発生源は黒いノートで、その持ち主である年配の男性警察官が呆れ顔をしている。
「迷惑になるから、その辺でやめなさい」
「いやいや!普通に口頭で注意してくださいよ!パワハラですよパワハラ~!」
「はいはい、わかったわかった」
(なんか仲良さそうだな~)
叩かれたことを口では怒っているが、終始ニコニコと上機嫌な様子。
さらにコンコンコンッとノートで追撃を加えられても「あいた~!」と笑いながら頭を押さえる。
「こんな感じの奴だから、テキトーに聞き流しとけばいいからね」
「あ、あははは……」
「ロジハラですよ!ロジハラ~!」
「で、私がこいつの上司の菊池巡査部長だ。
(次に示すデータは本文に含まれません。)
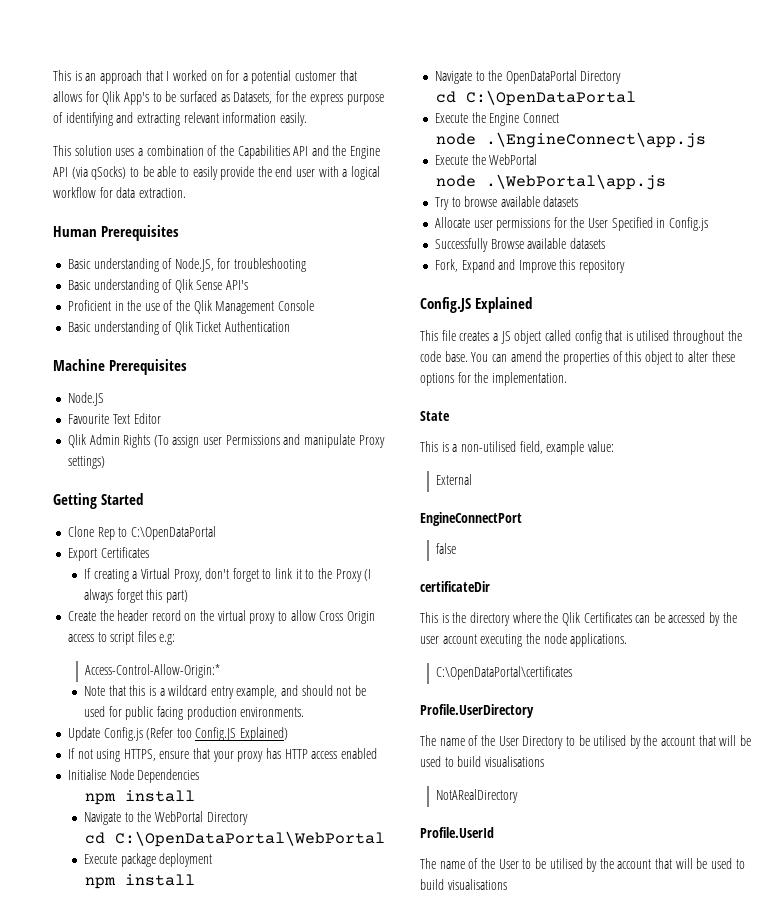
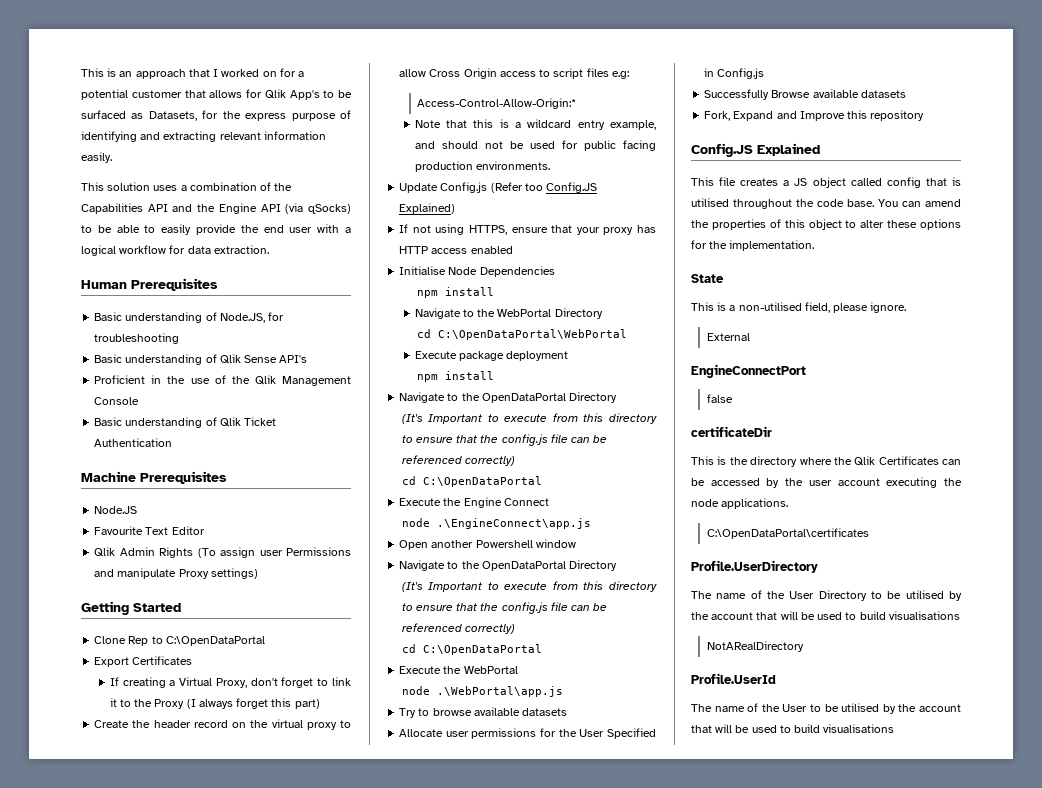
(622, 77) none -> [401,413,657,424] [401,434,608,446] [401,455,515,466] // (It's Important to execute from this directory to ensure that the config.js file can be referenced correctly)
(707, 140) none -> [399,539,576,550] [399,560,618,571] [401,581,657,592] [401,602,608,614] [401,623,515,634] [401,644,542,655] // Open another Powershell window // Navigate to the OpenDataPortal Directory // (It's Important to execute from this directory to ensure that the config.js file can be referenced correctly) // cd C:\OpenDataPortal
[546,441,614,455] example value: -> [833,302,907,313] please ignore.

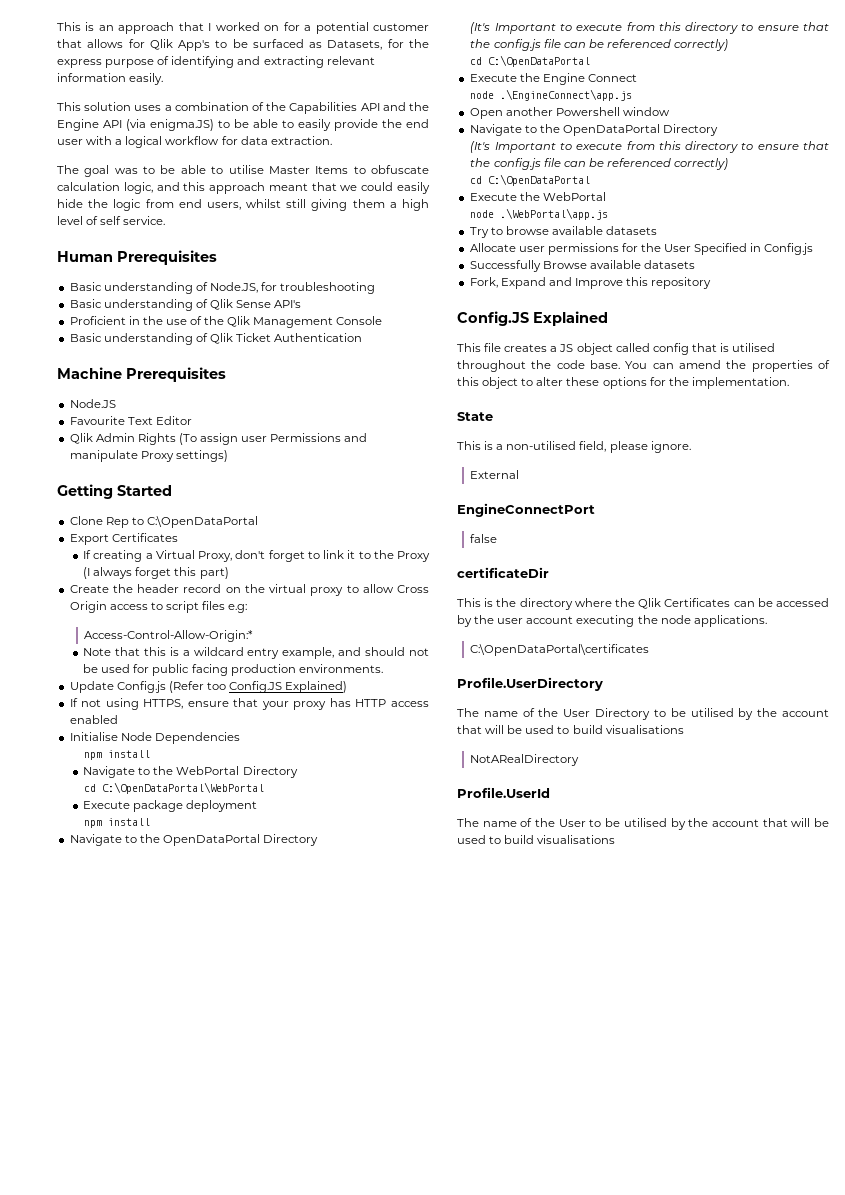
[308,204,351,214] qSocks) -> [150,119,214,131] enigma.JS)
(269, 249) none -> [57,165,430,177] [57,182,430,194] [57,199,430,211] [57,216,166,225] // The goal was to be able to utilise Master Items to obfuscate calculation logic, and this approach meant that we could easily hide the logic from end users, whilst still giving them a high level of self service.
よろしくね」
「はい、よろしくお願いします」
横から文句を言われているが、無視をすることにしたらしい。
「で、今回の事なんだけど、体調に問題なければお話してもらっていいかな?年頃の女の子相手だし、本来ならコイツにやってもらうはずだったんだけど心配になってね……」
「えぇ?!全然大丈夫ですから!心配いりませんっ!仲良しですから!」
「……ね?」
「はは……」
この短い間の出来事で、今まさに胸を張っている彼女を「わたしできるもん!」と幼児が主張しているようにしか見えなくなっていた。
「とりあえず(不安だけど)スズちゃんにお願いします……」
「はい!よろこんで!」
「……大変なのに気を使わせてゴメンね」
不安だが、そういうことになった。
◇
「ひよりさんが今回、山中に踏み入ったのは、どういった理由があったのですか?」
「あーそのですね……(修行の為とか言いづらいな)」
「不安にならないでも大丈夫!この時期、貴方くらいの年頃なら修行の為に山川に踏み入って捜索対象になることは珍しくありません!どんな理由でも恥ずかしくないですよ!毎年の恒例行事なんで!」
(毎年の事なんだ……)
「あいたっ!」
「だからやめなさいと言うただろうが、真面目な口調が10秒しかもたなかったぞ……」
「そんな~!」
漫才をはじめた二人を横目に、ひよりは恥ずかしさの余りうつむいてしまった。
菊池が「ごめんね、気にしないでいいよ」と慰めてはくれるが、図星だったので心の傷は深い。
しかしながら鈴木の言葉通り、毎年恒例ならどうせばれるんだと、腹をくくり顔を真っ赤にしながらも薄情する。
「スズちゃんの言う通りなんです……」
「あ、嗚呼……ごめんね……」
「ほらもう!デリカシーがないですよ!私の勢いにあわせたほうが良かったんです!」
(そこまで考えてくれてたんだ……)
ひよりは鈴木に尊敬の眼差しを送る。
が、コンッとノートで叩く音が聞こえた。
(ん?)
「何も考えてない癖に偉ぶらない!あと他人を下げようとするな!次の査定に考慮しとくからな」
「ひい~!見栄張ってごめんなさい~!ご容赦を~!」
ひよりは鈴木に軽蔑の眼差しを向けた。